O sistema de aeração instalado nos tanques de peixes foram testados como uma fonte firme de energia ininterrupta, o que não ocorre comumente com a energia elétrica oferecida atualmente. As intempéries climáticas são empecilhos para o atual abastecimento, Saulo comenta que o GLP também preenche este gargalo: “na pesquisa observamos que o GLP traz segurança às produções, ao agronegócio. Dando oportunidades e outras possibilidades”.

Na pesquisa da UFMS, os cientistas chegaram às seguintes conclusões ligadas ao uso do GLP:

  • Maior competitividade para o pequeno produtor;
  • Geração de renda para a agricultura familiar;
  • Tem baixa emissão de poluentes e baixo impacto ambiental;
  • Grande potencial para novo mercado gerando emprego e renda;
  • Segurança energética com abastecimento em regiões remotas, gerando uma independência que evita interrupções momentâneas no fornecimento;
  • Custo menor em relação à tarifa de energia elétrica nos horários de ponta;
  • É fácil de armazenar e transportar;
  • Minimização dos riscos de mortalidade dos peixes na produção.
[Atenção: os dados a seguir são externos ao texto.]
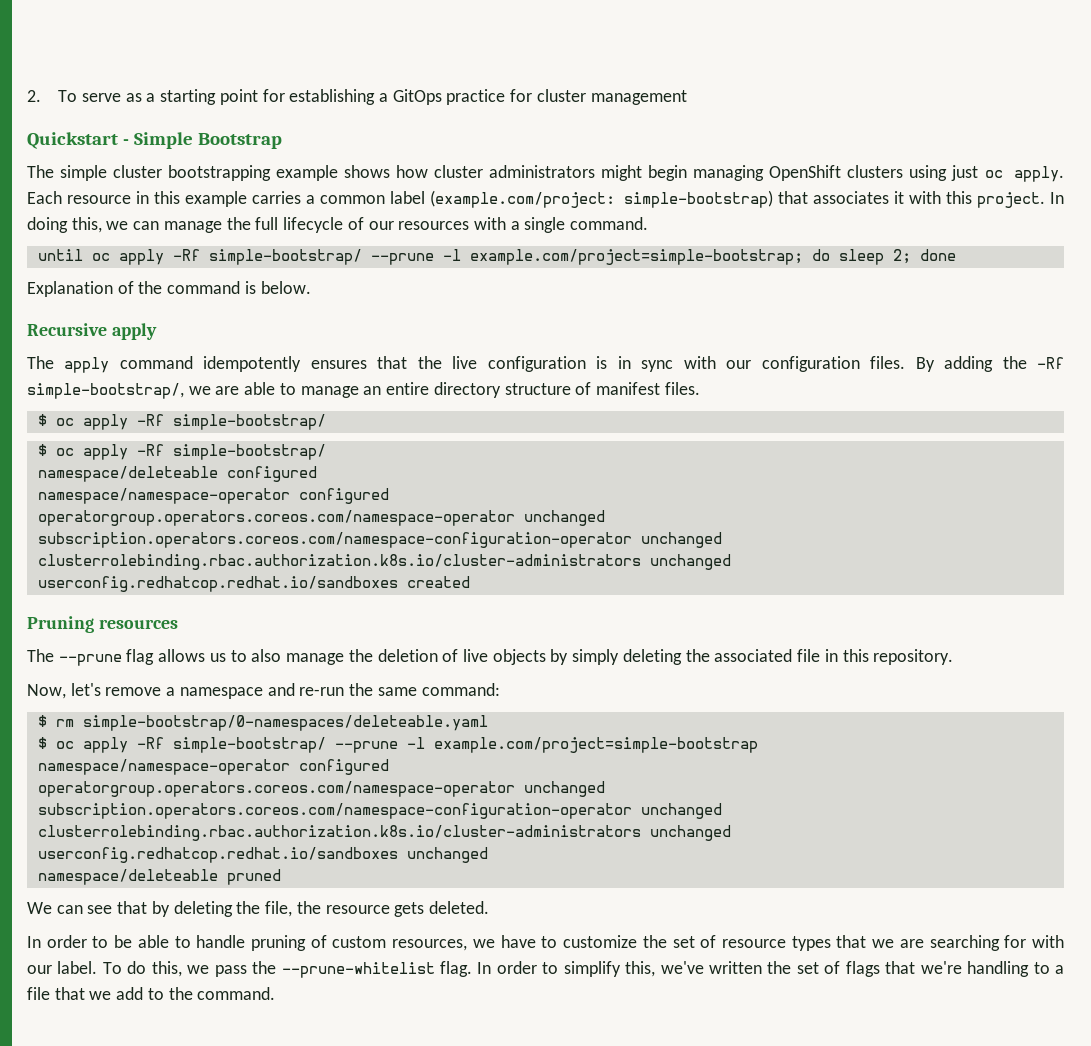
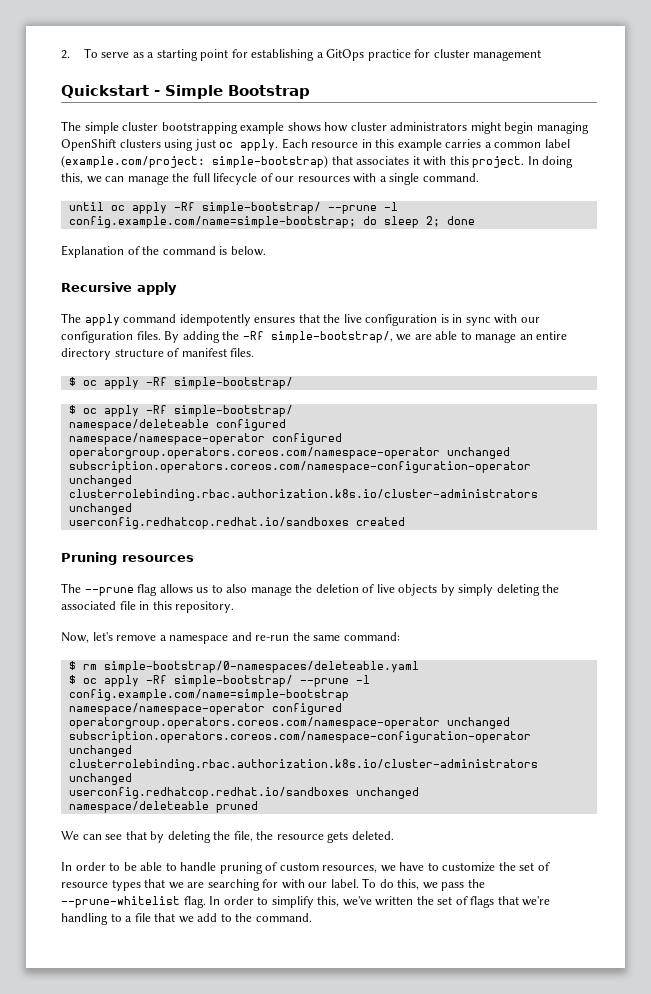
[469,249,803,265] example.com/project=simple-bootstrap; -> [68,216,356,228] config.example.com/name=simple-bootstrap;
[433,737,758,753] example.com/project=simple-bootstrap -> [68,689,349,701] config.example.com/name=simple-bootstrap

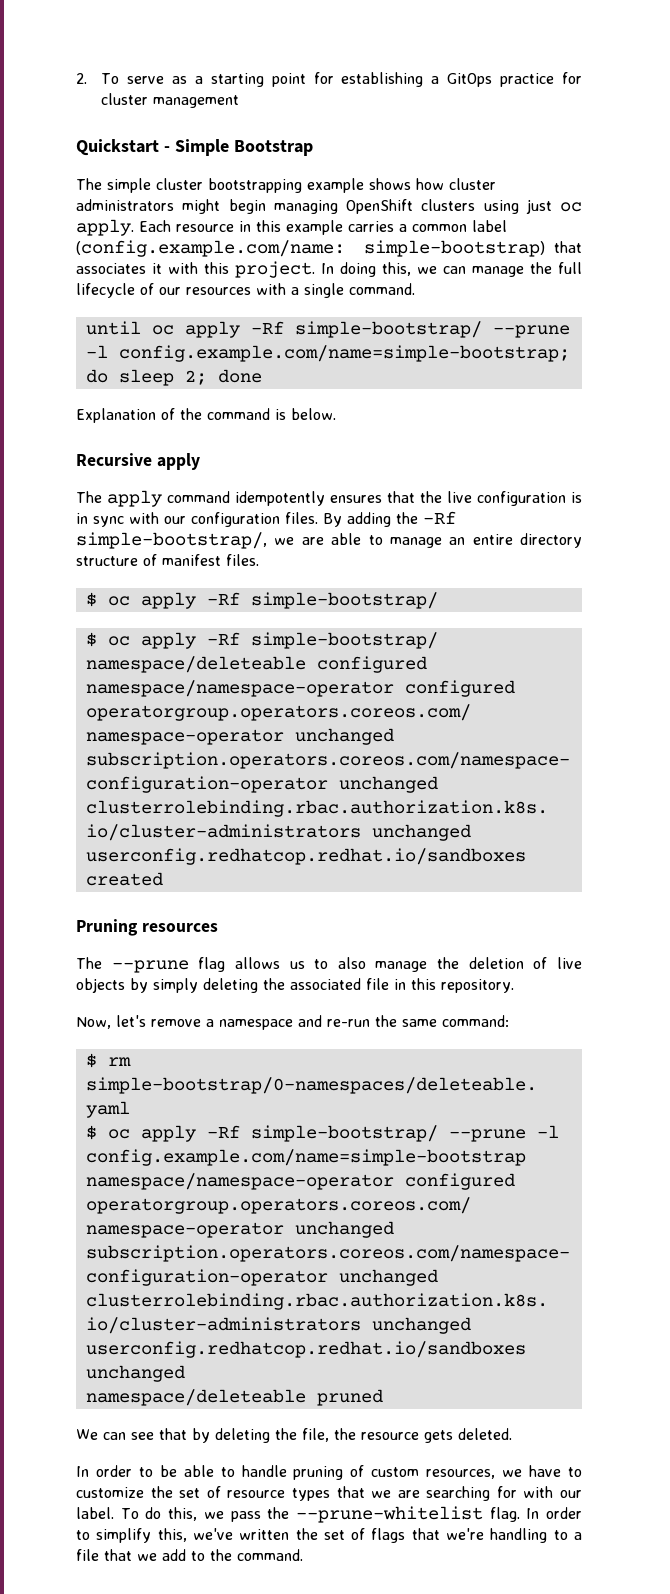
[61,155,205,168] (example.com/project: -> [76,240,345,257] (config.example.com/name:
O professor Ruy Corrêa, responsável pela pesquisa diretamente ligada à produção dos peixes, frisa sobre a necessidade de oferecer aos produtores rurais uma fonte energética segura, que garanta a viabilização de um sistema produtivo mais robusto.

“Se ficar um tempo sem energia, os produtores perdem mesmo. Comentamos com os produtores sobre os projetos desenvolvidos na UFMS. Os olhos de todos brilharam. Eles viram a possibilidade do uso de um outro energético que poderia viabilizar o uso de sistemas com maiores produtividades. O GLP traz a possibilidade para o setor do agronegócio. Tudo é importante, quando se pensa em sistemas com mais produtividades. Precisamos pensar mais no nosso estado, que é pouco adensado e tem grande distância”.